EXERCISE OBJECTIVE
The lines to repeat are those below from the one containing "invoice number: INV2016-341 -> INV2016-351" down to the one containing "total: 58.39 -> 56.34", both included; reproduce them exactly and nothing else.

*** INPUT FOR THIS TASK ***

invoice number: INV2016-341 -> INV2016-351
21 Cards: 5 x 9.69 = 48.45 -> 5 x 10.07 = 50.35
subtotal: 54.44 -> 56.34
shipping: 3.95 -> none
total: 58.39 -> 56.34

*** End of INPUT FOR THIS TASK ***
*** INPUT FOR THIS TASK ***

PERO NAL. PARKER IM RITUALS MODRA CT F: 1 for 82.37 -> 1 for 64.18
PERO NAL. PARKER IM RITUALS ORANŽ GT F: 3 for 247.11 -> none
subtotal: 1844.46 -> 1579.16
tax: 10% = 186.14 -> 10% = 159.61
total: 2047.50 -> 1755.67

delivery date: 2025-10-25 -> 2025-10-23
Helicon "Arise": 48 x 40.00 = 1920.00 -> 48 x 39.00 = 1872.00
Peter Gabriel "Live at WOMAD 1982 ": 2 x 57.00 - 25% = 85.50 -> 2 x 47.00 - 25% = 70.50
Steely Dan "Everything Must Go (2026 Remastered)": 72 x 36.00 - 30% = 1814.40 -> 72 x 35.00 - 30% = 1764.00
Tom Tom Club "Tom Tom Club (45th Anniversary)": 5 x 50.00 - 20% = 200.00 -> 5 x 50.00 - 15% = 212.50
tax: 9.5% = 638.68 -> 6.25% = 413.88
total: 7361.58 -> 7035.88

*** End of INPUT FOR THIS TASK ***
*** INPUT FOR THIS TASK ***

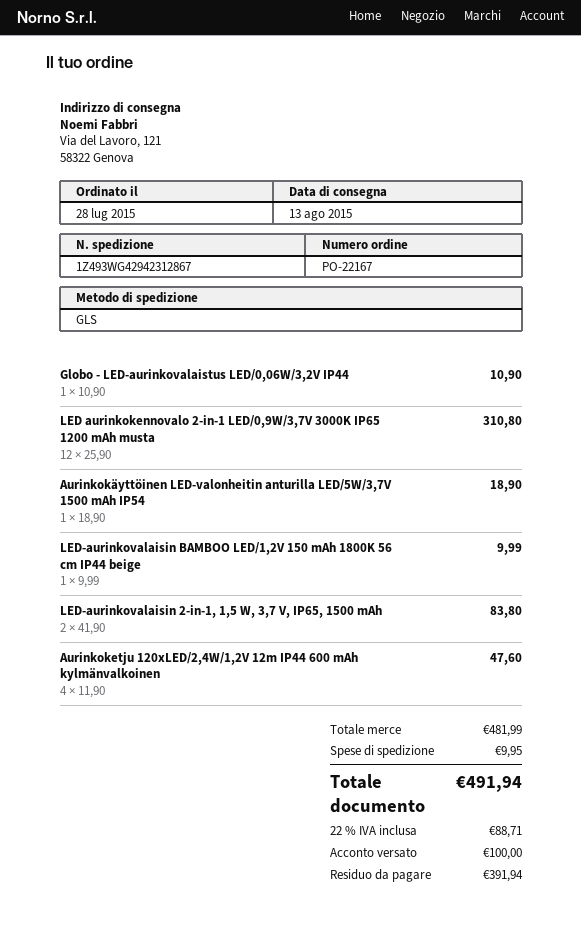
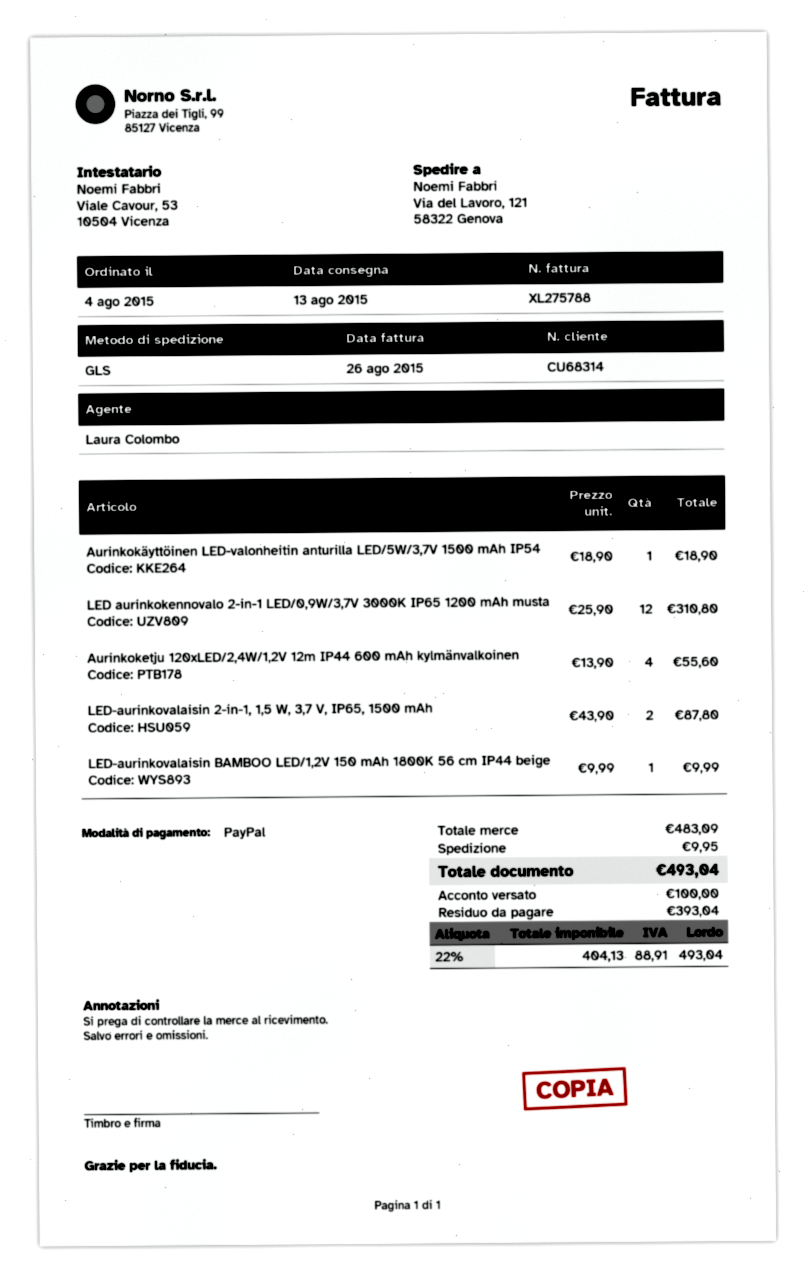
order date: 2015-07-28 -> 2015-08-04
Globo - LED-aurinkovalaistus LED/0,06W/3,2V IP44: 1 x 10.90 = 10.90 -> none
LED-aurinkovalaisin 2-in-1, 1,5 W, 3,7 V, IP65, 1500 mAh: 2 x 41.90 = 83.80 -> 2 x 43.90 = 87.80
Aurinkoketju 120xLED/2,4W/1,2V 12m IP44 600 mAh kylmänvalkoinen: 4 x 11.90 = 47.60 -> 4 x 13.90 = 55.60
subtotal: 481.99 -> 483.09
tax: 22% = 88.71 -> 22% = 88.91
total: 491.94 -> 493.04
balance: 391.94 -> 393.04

*** End of INPUT FOR THIS TASK ***

OUTPUT FOR THIS TASK
invoice number: INV2016-341 -> INV2016-351
21 Cards: 5 x 9.69 = 48.45 -> 5 x 10.07 = 50.35
subtotal: 54.44 -> 56.34
shipping: 3.95 -> none
total: 58.39 -> 56.34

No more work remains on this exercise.